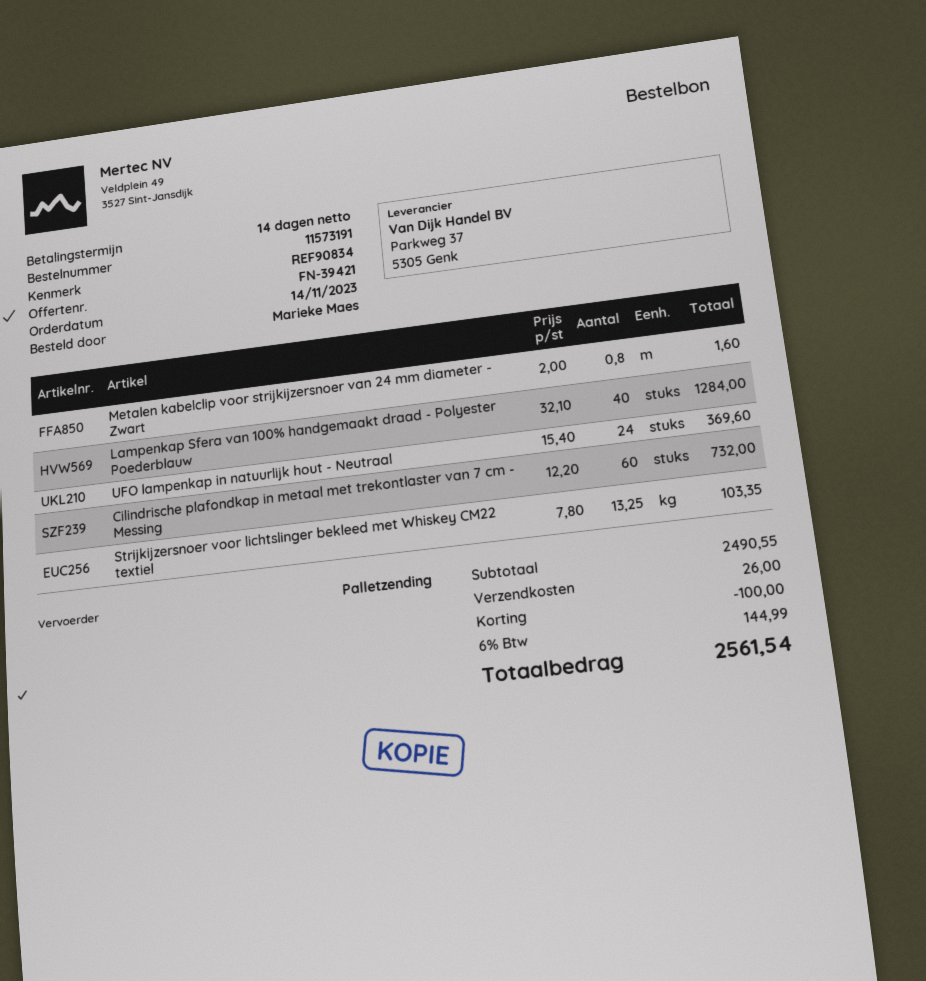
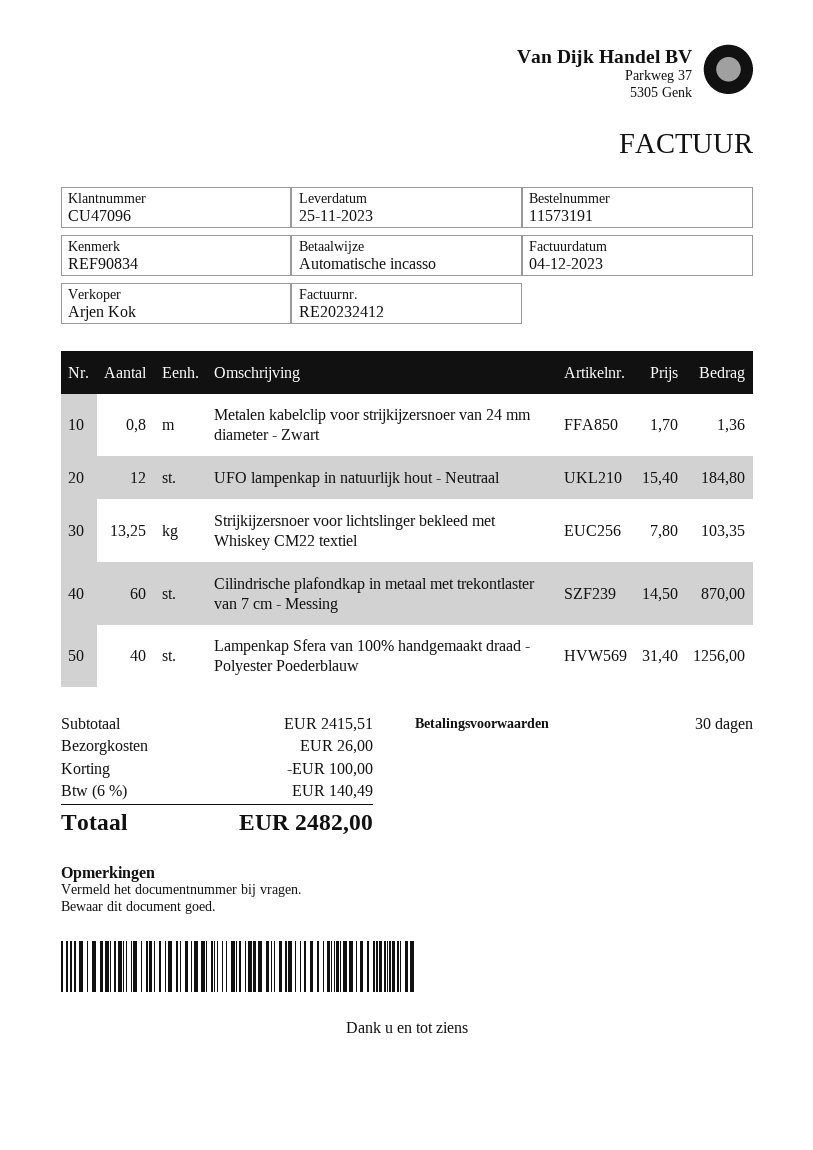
payment terms: 14 days -> 30 days
Metalen kabelclip voor strijkijzersnoer van 24 mm diameter - Zwart: 0.8 x 2.00 = 1.60 -> 0.8 x 1.70 = 1.36
Lampenkap Sfera van 100% handgemaakt draad - Polyester Poederblauw: 40 x 32.10 = 1284.00 -> 40 x 31.40 = 1256.00
UFO lampenkap in natuurlijk hout - Neutraal: 24 x 15.40 = 369.60 -> 12 x 15.40 = 184.80
Cilindrische plafondkap in metaal met trekontlaster van 7 cm - Messing: 60 x 12.20 = 732.00 -> 60 x 14.50 = 870.00
subtotal: 2490.55 -> 2415.51
tax: 6% = 144.99 -> 6% = 140.49
total: 2561.54 -> 2482.00

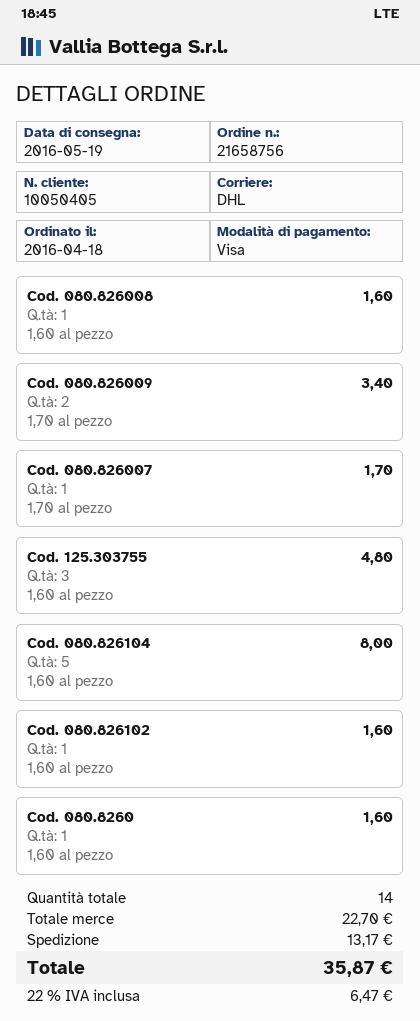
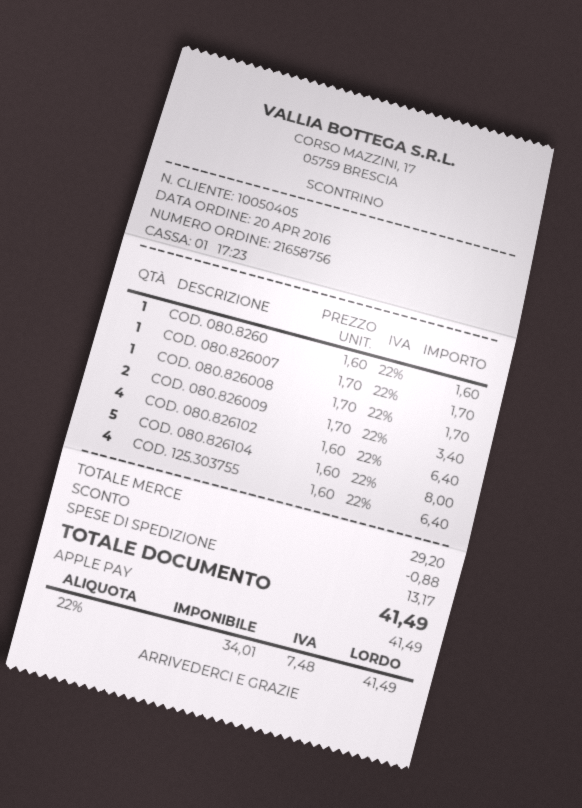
order date: 2016-04-18 -> 2016-04-20
payment method: Visa -> Apple Pay
Cod. 080.826008: 1 x 1.60 = 1.60 -> 1 x 1.70 = 1.70
Cod. 125.303755: 3 x 1.60 = 4.80 -> 4 x 1.60 = 6.40
Cod. 080.826102: 1 x 1.60 = 1.60 -> 4 x 1.60 = 6.40
subtotal: 22.70 -> 29.20
discount: none -> 0.88
tax: 22% = 6.47 -> 22% = 7.48
total: 35.87 -> 41.49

INSTRUCTIONS TO FOLLOW -> Using the records above, copy each line that contains "payment".

EXPECTED ANSWER ->
payment terms: 14 days -> 30 days
payment method: Visa -> Apple Pay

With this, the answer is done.